President Martin Van Buren: Like both Asimov and Mellick, he was bald, accomplished, and sideburned. Coincidence? I think not.
These days, I find it pretty easy to slip into thinking that science fiction has been around forever, and that it’s always been commercially successful (to varying degrees). There’s an entire subculture of fandom (or, if you prefer, “geekdom”), which has sprung up and become a second home for many readers who never found acceptance anywhere else. You can find SF published in hardback (even in Library of America editions). There is a Science Fiction Museum & Hall of Fame. There are multiple awards honoring high quality science fiction, in several different countries around the world.
You get my drift. SF is taken seriously. It must have always been that way. Right?
Well, no.
I’ve been reading (and re-reading) some fun essays by Isaac Asimov, collected in the early-80s (apparently out of print) volume Asimov On Science Fiction. And to hear the late Dr. Asimov tell it (in the essay “The Brotherhood of Science Fiction”), the authors in the late 1920s and 30s experienced a sense of “isolation” and “pariahhood” from the rest of fiction.
Asimov describes the Depression-Era SF scene as “the most disregarded portion of the pulp magazine field”. Woah…take a close look at that quote. Pulps were the least-respected, most disposable form of fiction around at the time. And even in that arena, early SF was looked down on. Asimov goes on to give us the gory details, referring to early SF as “the corner with the fewest opportunities and the smallest pay — the least of the least, so to speak.”
At this point in the essay it’s tempting to blow off Asimov as a cranky old codger who probably regaled the neighborhood kids with tales of how he walked uphill both ways through a blizzard to get to school. But then you take a look at some of the positives he identifies, and you realize he’s probably completely on the up-and-up.
You can almost see the gleam in Asimov’s eye as he recalls the “warmth and friendship” of the early SF community with transparent fondness. The way he describes the SF community back in the day sounds a little like how I hear long-time members of the Bizarro tribe talk about the easy-going friendliness among our own. He recalls how the SF community came to his assistance after a heart attack in the late 70s. He enthusiastically recalled “how our sense of union rises above any feeling of ‘competition’!” It was a tribe that hung together if for no other reason than self-defense. “And,” writes Asimov, “it followed that those who actually strove to write for the medium had to know that they did it for love and not for money, and they had to feel themselves to be a band of brothers (note: alas, no — or at least, very few, “sisters” back in those days). How could there be competition when there was neither money nor renown to compete for?”
Asimov, in fact, grieves for those who came to write in the genre it its later, fatter years because they missed out on the tight-knit community formed during the time of SF’s relative obscurity.

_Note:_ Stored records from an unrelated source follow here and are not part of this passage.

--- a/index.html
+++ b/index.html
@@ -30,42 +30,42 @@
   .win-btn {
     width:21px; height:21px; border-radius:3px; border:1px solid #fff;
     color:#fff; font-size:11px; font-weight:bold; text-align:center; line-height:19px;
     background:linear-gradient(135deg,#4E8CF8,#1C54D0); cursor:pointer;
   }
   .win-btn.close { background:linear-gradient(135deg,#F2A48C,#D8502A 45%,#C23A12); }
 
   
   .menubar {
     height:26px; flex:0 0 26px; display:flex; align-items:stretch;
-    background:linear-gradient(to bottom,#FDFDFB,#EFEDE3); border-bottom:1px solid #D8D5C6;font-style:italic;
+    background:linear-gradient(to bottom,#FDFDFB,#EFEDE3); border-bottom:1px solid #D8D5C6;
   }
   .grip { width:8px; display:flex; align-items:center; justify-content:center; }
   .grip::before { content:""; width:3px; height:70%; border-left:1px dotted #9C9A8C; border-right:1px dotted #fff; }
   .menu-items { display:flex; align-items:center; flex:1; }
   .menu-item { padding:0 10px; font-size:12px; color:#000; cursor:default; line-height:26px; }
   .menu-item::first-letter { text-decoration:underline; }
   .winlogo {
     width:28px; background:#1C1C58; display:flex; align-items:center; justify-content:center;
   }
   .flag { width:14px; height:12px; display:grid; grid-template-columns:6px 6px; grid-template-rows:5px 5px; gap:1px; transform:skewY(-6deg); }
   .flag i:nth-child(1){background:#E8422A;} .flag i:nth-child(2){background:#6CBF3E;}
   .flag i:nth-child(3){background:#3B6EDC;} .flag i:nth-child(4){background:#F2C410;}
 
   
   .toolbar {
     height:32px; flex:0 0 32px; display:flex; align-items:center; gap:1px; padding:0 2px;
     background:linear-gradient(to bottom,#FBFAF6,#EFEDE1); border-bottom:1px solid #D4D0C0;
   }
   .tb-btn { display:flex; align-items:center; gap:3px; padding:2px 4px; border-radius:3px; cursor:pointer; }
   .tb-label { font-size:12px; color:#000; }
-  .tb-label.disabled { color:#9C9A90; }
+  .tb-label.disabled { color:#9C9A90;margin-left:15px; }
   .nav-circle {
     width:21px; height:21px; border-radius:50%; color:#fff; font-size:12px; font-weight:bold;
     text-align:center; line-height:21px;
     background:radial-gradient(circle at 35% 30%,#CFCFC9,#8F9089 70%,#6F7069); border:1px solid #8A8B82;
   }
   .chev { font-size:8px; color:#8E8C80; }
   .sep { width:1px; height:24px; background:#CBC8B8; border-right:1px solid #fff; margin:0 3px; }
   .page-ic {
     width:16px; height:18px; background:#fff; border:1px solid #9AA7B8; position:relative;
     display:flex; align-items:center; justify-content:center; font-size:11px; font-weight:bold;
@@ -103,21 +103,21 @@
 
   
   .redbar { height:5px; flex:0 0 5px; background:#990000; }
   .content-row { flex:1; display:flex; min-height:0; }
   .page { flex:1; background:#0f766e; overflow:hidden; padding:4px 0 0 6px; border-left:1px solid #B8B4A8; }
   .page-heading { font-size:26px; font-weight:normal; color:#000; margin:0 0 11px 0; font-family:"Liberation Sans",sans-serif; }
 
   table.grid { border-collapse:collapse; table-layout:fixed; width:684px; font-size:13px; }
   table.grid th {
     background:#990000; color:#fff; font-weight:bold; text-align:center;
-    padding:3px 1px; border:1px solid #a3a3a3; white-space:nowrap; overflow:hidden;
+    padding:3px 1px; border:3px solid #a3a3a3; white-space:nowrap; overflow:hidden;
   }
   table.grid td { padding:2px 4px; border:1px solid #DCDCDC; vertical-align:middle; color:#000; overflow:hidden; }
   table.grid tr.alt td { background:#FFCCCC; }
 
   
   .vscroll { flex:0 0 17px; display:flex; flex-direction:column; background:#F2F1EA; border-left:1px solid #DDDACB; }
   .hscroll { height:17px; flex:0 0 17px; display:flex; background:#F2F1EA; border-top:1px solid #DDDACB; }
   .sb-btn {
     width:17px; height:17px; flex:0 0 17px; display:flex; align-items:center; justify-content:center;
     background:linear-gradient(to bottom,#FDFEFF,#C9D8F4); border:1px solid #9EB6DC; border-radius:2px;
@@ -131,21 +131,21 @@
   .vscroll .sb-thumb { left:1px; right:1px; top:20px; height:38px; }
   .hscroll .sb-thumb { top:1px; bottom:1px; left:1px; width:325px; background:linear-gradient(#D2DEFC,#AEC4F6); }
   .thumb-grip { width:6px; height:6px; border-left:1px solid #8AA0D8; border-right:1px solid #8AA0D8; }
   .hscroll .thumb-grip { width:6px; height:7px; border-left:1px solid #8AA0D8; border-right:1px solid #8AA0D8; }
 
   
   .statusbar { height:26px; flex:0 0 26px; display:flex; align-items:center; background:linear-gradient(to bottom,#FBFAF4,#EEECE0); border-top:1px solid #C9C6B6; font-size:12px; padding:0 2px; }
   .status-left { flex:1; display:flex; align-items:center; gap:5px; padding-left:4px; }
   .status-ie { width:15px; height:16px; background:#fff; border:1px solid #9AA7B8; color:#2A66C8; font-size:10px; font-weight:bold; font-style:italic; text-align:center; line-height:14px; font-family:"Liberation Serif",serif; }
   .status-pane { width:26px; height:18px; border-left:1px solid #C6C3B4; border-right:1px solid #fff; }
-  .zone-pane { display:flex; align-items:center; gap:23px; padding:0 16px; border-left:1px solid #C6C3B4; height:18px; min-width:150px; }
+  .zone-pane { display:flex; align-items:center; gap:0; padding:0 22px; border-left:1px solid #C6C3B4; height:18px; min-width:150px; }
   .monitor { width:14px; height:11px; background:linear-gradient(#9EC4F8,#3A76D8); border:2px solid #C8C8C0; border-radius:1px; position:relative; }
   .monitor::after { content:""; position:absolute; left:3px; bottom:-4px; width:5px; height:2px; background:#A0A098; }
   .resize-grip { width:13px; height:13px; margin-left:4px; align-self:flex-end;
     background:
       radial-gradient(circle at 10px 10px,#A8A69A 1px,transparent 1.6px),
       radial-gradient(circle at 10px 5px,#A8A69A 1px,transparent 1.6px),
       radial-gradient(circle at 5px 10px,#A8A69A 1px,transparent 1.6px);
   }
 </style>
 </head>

As a newer Bizarro author, Asimov’s essay gives me hope. Why? Do I literally believe that Carlton Mellick III is the next Isaac Asimov? That writing “for the love” (or for relatively low pay) is how I want to spend the entirety of my career? Or, to the contrary, that Bizarro is destined to become as great a commercial success as SF-proper? That answer to all of these questions is no.
Or at least, not yet.
But, for me, Asimov’s essay points out that respect (and, ultimately, profits) can come to those authors who follow the call of their muse no matter where it leads, the obvious commercial consequences at the time be damned. That literary evolution (like its biological counterpart) is constantly producing mutations that look like burdens in one era, but become adaptations in the next.